You might not be a professional athlete just yet, but you can start eating like one. Healthy food expert Heidi Skolnik meets weekly with the New York Giants, the 2008 and 2012 Super Bowl champs.
Her message: Good nutrition helps players play well, time after time. The Giants use her nutrition advice to fuel their performance on the field. Would you believe Justin Tuck, a defensive powerhouse, likes to eat grilled asparagus?
Years ago, even professional athletes didn't think much about what they ate. It's a very different picture today, Skolnik said. She gives food and nutrition advice to the New York Giants all year long — in training camp, during the season, and in the off-season. They follow her suggestions. Why? Because it means better performance on the field, she said.
"Players want consistency in their play," Skolnik said. "They want to play as well as they can, as long as they can, and as consistently as they can."

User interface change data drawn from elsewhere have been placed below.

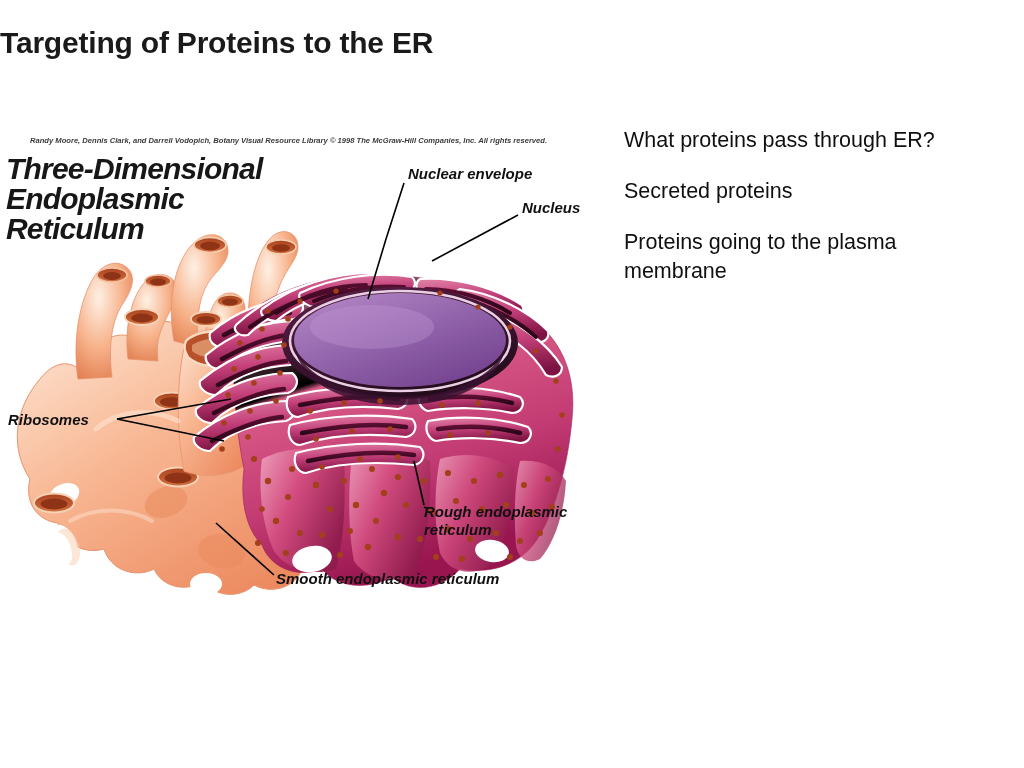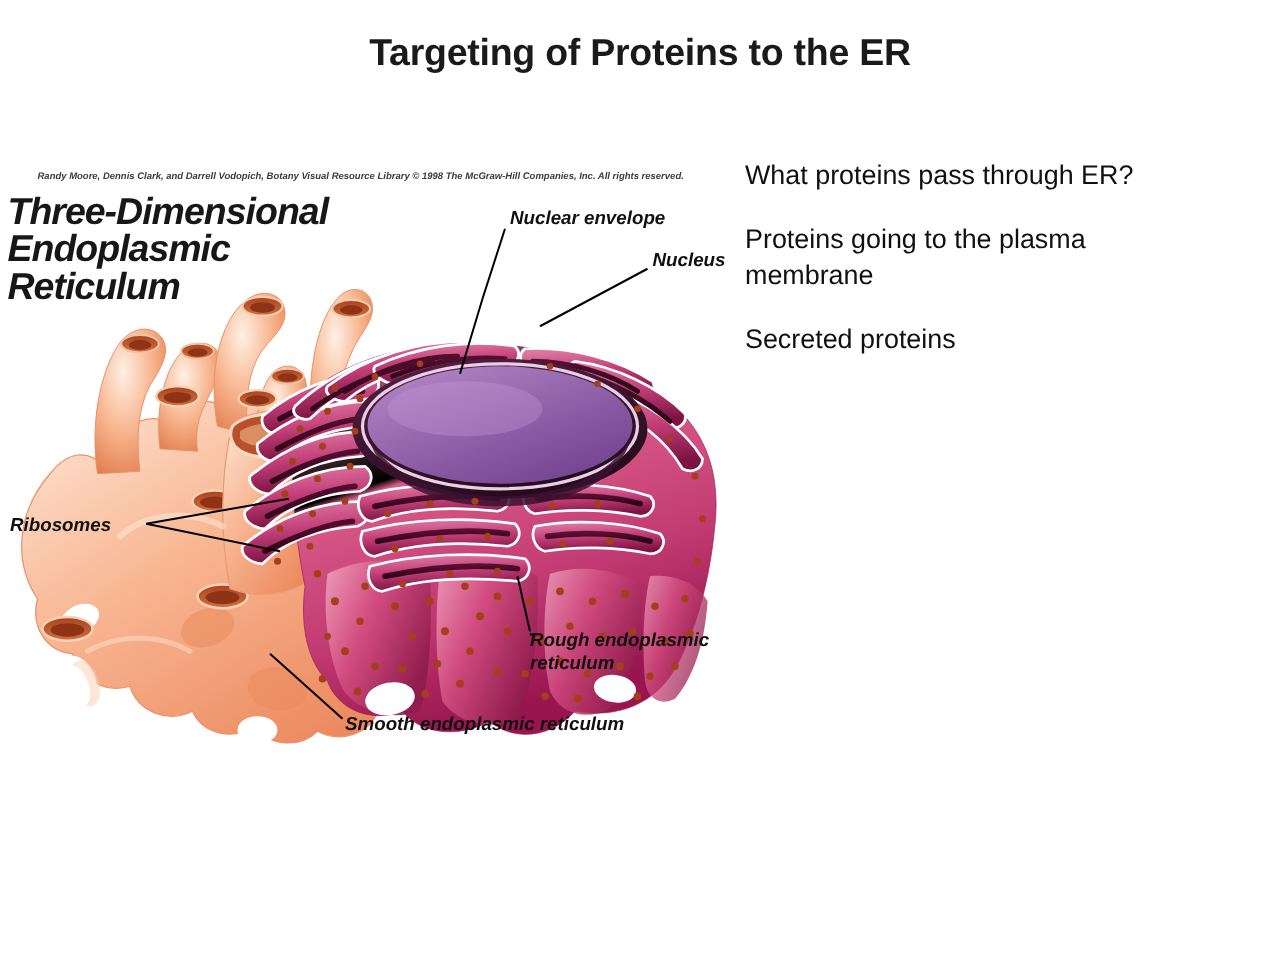"Targeting of Proteins to the" #slide-title { text-align: center -> none }
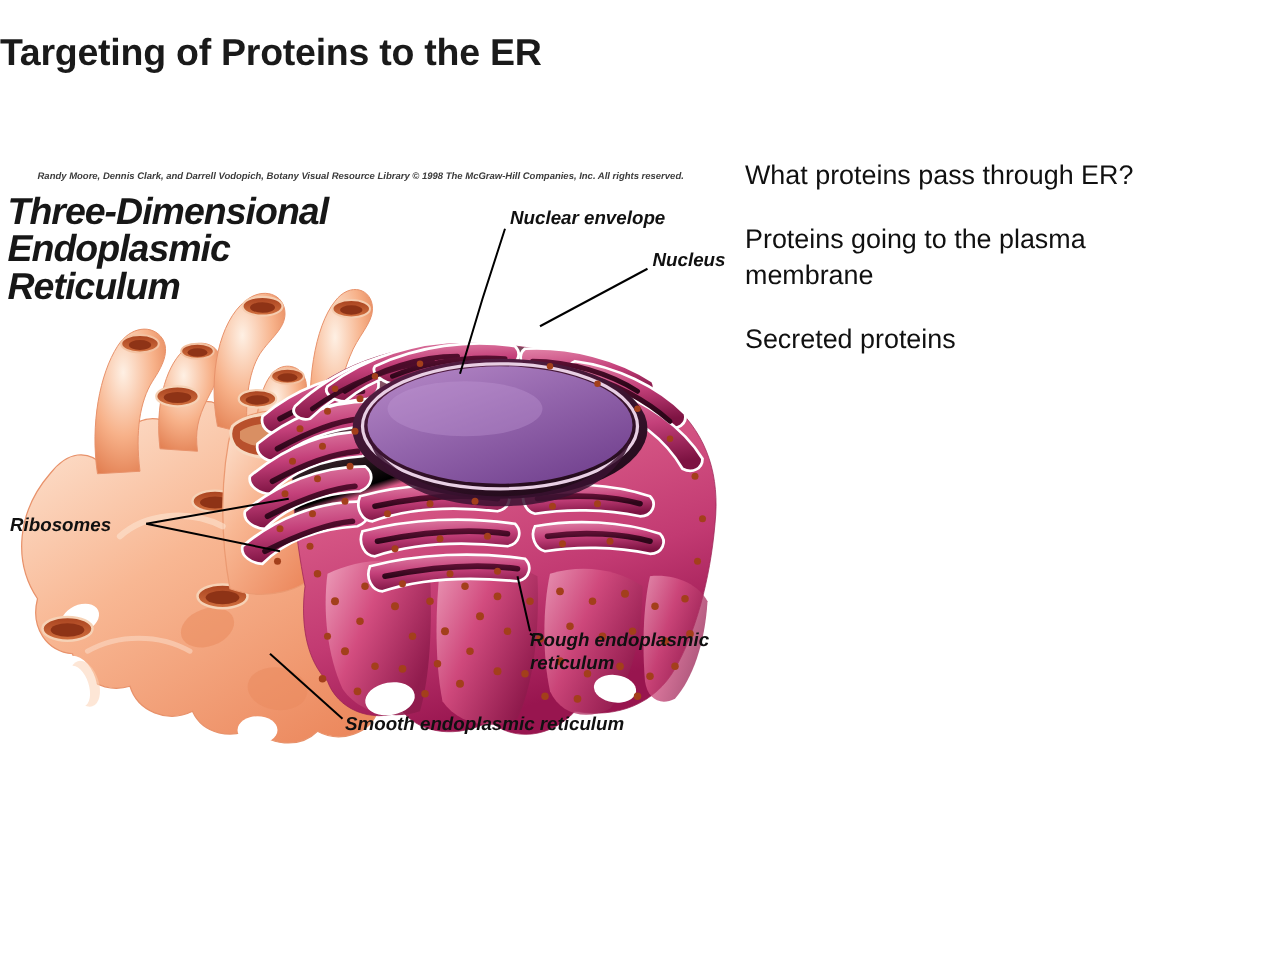"What proteins pass through ER?" #body-text { left: 596px -> 624px }
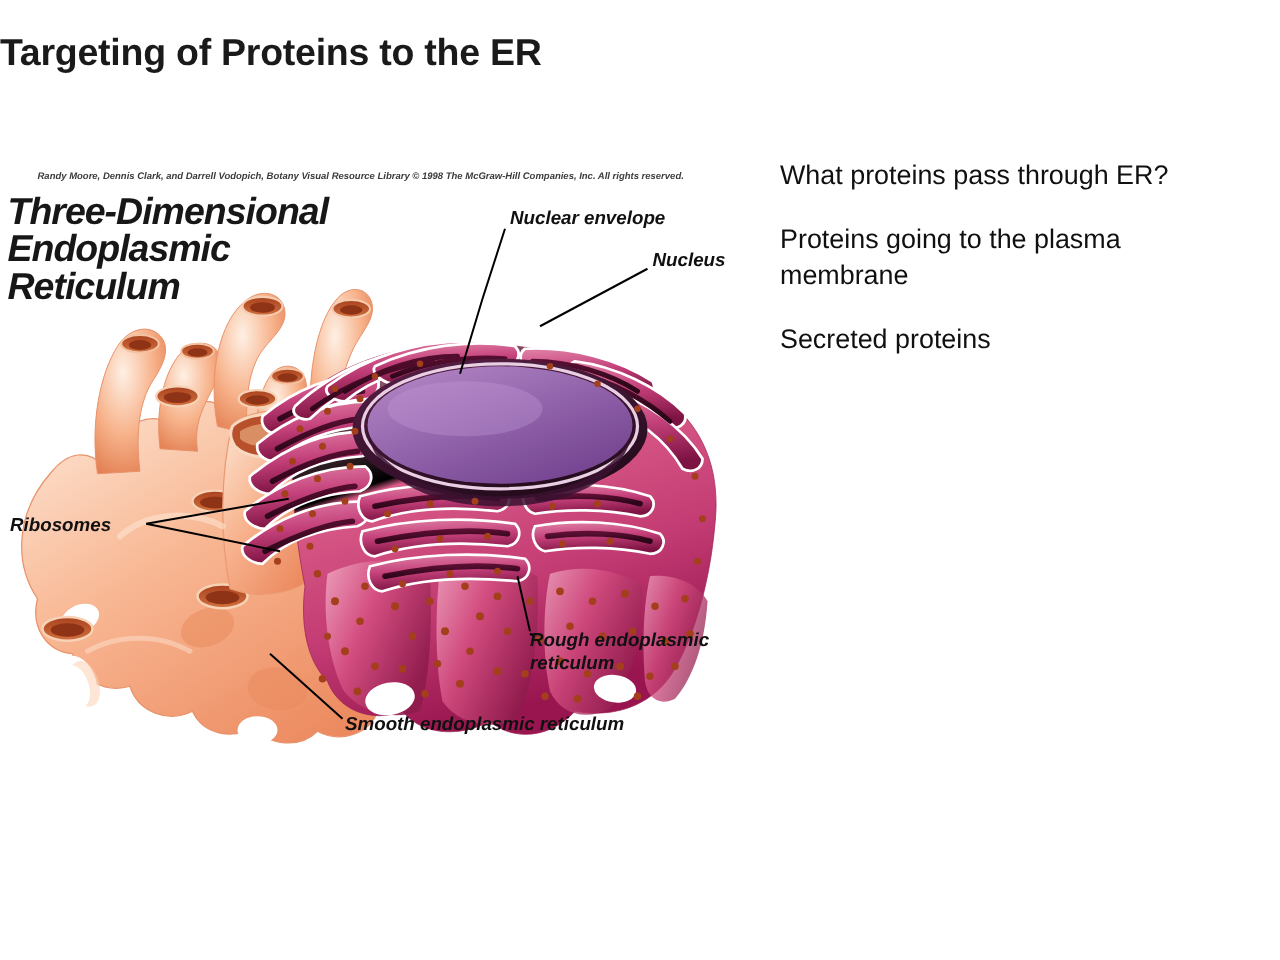"Proteins going to the plasma" div.body-line { order: before "Secreted proteins" -> after "Secreted proteins" }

What does consistency mean? A good athlete knows he or she can play well. But they want to play well every time, not have big highs and lows.
"Nutrition is a key part of that strategy," Skolnik said.
Two Key Tips
What you eat — or don't eat — can affect your mood, how much energy you will have, and how much endurance you will have. Skolnik offers these two guidelines for the players, and said younger athletes can follow them too:
Know what to eat when. Always eat breakfast. Eat a light snack an hour or two before practice or a game (trail mix, apple and string cheese, or a low-fat granola bar). After a practice or game, eat another healthy snack (milk and pretzels, yogurt and fresh fruit, banana and peanut butter).
Start a pattern of healthy eating. Patterns are important if you want to succeed at sports or anything else. When you always do your best at practice, that's a good pattern. A regular pattern of studying and doing your homework will help you do your best at school. And a regular pattern of healthy meals and snacks will help you both at school and on the playing field.